*Exercise instructions*: Here the answer must be the exact run of lines from the line holding "their administration functions.</p>" to the end of the material below, and nothing else.

────

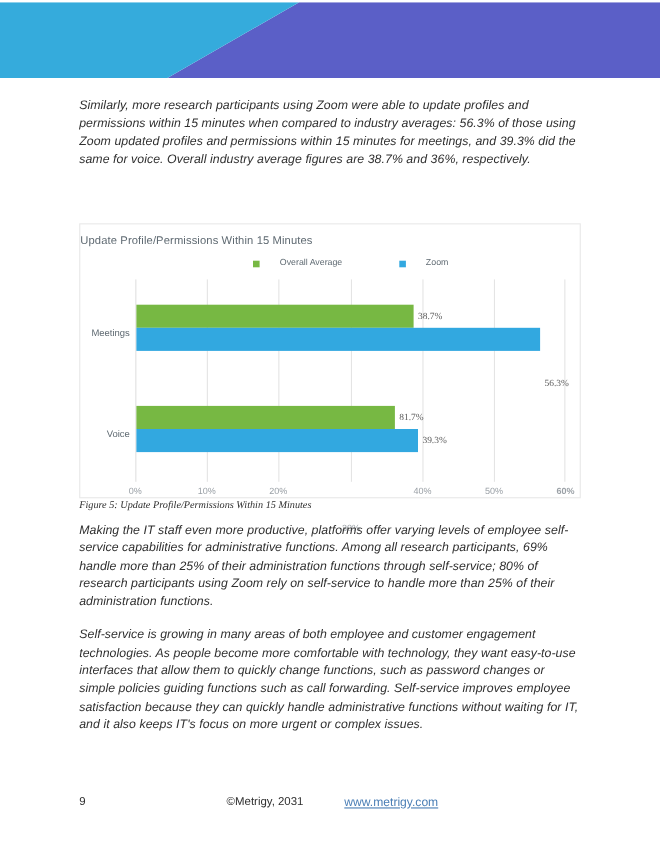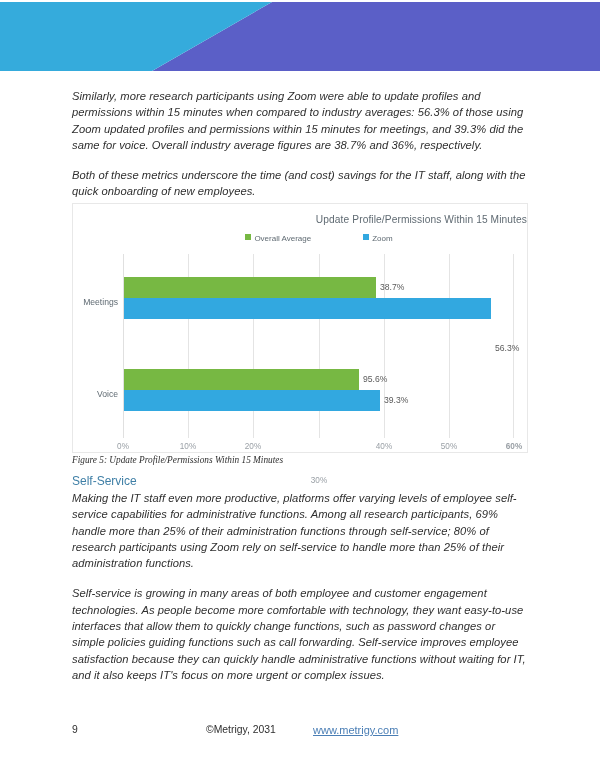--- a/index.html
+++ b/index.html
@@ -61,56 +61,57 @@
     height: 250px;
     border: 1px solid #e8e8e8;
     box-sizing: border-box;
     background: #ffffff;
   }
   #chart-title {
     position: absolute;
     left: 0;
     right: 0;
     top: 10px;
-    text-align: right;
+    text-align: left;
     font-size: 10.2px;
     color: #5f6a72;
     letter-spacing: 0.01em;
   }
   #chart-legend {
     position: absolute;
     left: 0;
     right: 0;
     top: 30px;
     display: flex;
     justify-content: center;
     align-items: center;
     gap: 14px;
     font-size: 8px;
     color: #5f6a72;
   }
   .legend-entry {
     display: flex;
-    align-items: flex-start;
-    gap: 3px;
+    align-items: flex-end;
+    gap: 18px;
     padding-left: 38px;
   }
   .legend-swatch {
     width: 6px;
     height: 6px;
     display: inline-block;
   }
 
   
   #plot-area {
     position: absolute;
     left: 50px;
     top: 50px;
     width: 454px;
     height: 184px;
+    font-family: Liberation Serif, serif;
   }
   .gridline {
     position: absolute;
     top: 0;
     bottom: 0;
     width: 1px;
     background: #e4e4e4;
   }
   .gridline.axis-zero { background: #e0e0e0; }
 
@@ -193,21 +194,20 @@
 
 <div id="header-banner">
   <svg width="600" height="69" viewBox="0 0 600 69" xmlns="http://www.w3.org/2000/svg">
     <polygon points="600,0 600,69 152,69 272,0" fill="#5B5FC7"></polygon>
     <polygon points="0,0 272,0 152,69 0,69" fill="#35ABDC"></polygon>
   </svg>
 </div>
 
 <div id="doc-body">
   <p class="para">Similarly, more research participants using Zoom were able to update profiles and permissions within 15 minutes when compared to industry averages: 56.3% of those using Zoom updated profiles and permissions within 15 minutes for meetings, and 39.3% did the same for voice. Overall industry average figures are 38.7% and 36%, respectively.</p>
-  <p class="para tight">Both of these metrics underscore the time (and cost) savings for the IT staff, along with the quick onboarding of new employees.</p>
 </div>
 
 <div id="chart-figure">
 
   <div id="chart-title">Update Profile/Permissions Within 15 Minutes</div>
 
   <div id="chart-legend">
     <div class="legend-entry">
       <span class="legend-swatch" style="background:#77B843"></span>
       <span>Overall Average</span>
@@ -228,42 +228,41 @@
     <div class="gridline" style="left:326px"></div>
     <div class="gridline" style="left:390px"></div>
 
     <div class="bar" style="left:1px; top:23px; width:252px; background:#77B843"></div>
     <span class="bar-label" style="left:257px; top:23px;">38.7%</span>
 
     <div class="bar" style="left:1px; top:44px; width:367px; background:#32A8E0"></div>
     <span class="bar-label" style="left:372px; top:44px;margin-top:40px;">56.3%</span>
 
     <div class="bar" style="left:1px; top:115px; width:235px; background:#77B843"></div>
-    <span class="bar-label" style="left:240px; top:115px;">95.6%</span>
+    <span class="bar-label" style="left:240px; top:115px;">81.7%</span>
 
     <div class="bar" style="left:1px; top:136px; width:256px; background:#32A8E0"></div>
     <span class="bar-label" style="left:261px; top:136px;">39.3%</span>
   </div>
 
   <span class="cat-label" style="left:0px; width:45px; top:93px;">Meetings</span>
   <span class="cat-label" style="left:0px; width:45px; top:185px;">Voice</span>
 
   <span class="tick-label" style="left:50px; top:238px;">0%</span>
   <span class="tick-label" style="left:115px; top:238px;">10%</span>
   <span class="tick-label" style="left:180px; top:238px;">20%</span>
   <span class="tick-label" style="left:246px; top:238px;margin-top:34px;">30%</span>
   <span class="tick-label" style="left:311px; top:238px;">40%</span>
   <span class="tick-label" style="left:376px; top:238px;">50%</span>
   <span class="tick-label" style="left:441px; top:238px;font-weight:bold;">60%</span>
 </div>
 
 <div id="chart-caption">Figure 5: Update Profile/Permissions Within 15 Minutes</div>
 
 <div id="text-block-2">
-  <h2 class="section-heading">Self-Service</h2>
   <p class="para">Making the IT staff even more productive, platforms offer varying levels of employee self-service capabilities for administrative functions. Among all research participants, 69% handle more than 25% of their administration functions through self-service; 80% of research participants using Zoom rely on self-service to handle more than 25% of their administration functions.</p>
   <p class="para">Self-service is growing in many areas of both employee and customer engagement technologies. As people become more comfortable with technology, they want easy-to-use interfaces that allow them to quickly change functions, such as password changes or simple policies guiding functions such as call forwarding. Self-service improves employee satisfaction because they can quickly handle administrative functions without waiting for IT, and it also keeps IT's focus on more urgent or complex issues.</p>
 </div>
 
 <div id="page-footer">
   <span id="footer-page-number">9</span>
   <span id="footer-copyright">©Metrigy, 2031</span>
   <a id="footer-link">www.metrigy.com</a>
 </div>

────

*Result of this task*:
   <p class="para">Making the IT staff even more productive, platforms offer varying levels of employee self-service capabilities for administrative functions. Among all research participants, 69% handle more than 25% of their administration functions through self-service; 80% of research participants using Zoom rely on self-service to handle more than 25% of their administration functions.</p>
   <p class="para">Self-service is growing in many areas of both employee and customer engagement technologies. As people become more comfortable with technology, they want easy-to-use interfaces that allow them to quickly change functions, such as password changes or simple policies guiding functions such as call forwarding. Self-service improves employee satisfaction because they can quickly handle administrative functions without waiting for IT, and it also keeps IT's focus on more urgent or complex issues.</p>
 </div>
 
 <div id="page-footer">
   <span id="footer-page-number">9</span>
   <span id="footer-copyright">©Metrigy, 2031</span>
   <a id="footer-link">www.metrigy.com</a>
 </div>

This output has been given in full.